The report further says: "It is likely that the social hostility, stigma and discriminations most LGB people experience is at least likely to be part of the reason for the higher rates of psychological morbidity observed. Prejudice against homosexuality is unlike other intolerance in that it can reach into families. Rejection by parents of their own children because of their sexual orientation is likely to have a severe emotional impact."

The government welfare cuts are not good news here. "By default rather than by design we are going to be massacred," says Franks. "We're in deep trouble. Less than a third of mental-health services in this country monitor sexual orientation. Our needs are invisible. When mental-health charities are planning what to provide for we are not on the radar. Nobody is looking."

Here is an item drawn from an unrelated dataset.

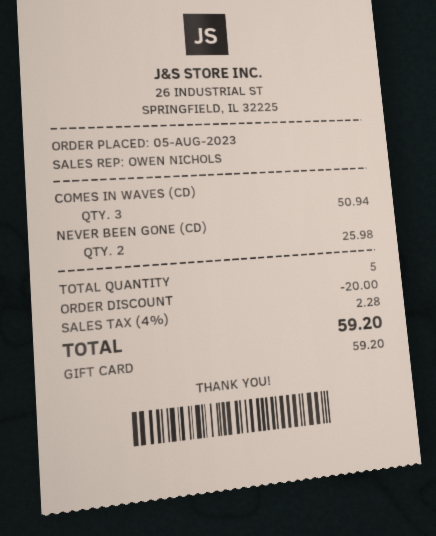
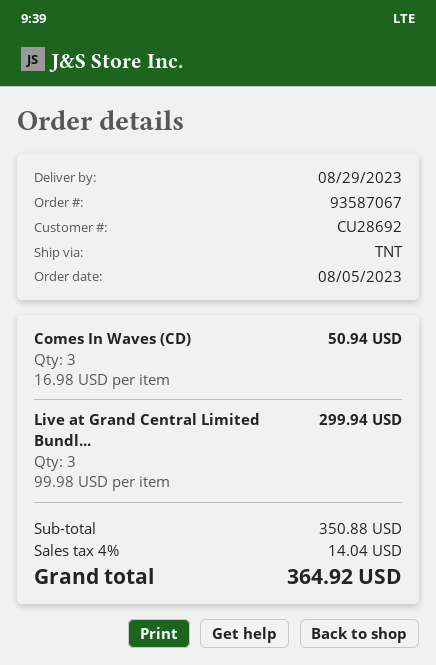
NEVER BEEN GONE (CD): 2 for 25.98 -> none
Live at Grand Central Limited Bundl...: none -> 3 for 299.94
discount: 20.00 -> none
tax: 4% = 2.28 -> 4% = 14.04
total: 59.20 -> 364.92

Franks is setting up a research project in association with Brunel, Southbank, Aston and Greenwich Universities into mental-health issues for gay people. Working with David Smallwood, he is also in the planning stages for running velvet rage workshops around the country in conjunction with Attitude magazine. Editor Matthew Todd dedicated a whole issue to the subject last year "and received more mail from readers than we have had on any subject in the 15 years I have been here".

If gay men are going to have to self-diagnose and treat their own mental-health issues, lending a well-thumbed copy of The Velvet Rage might present the first Elastoplast to the problem. "When you read it, it all seems so very obvious," says therapist David Smallwood, "but no one had written it down before. I don't want it to seem like I'm a single-issue fanatic. All I'm saying is that when I see someone that is troubled in this way I will bet my next 20 years' salary on where it started. I start dealing with gay men that have issues around sex or drugs or alcohol and within five minutes I know that we are into their childhood. So I think that every gay man to some extent will have been affected by velvet rage."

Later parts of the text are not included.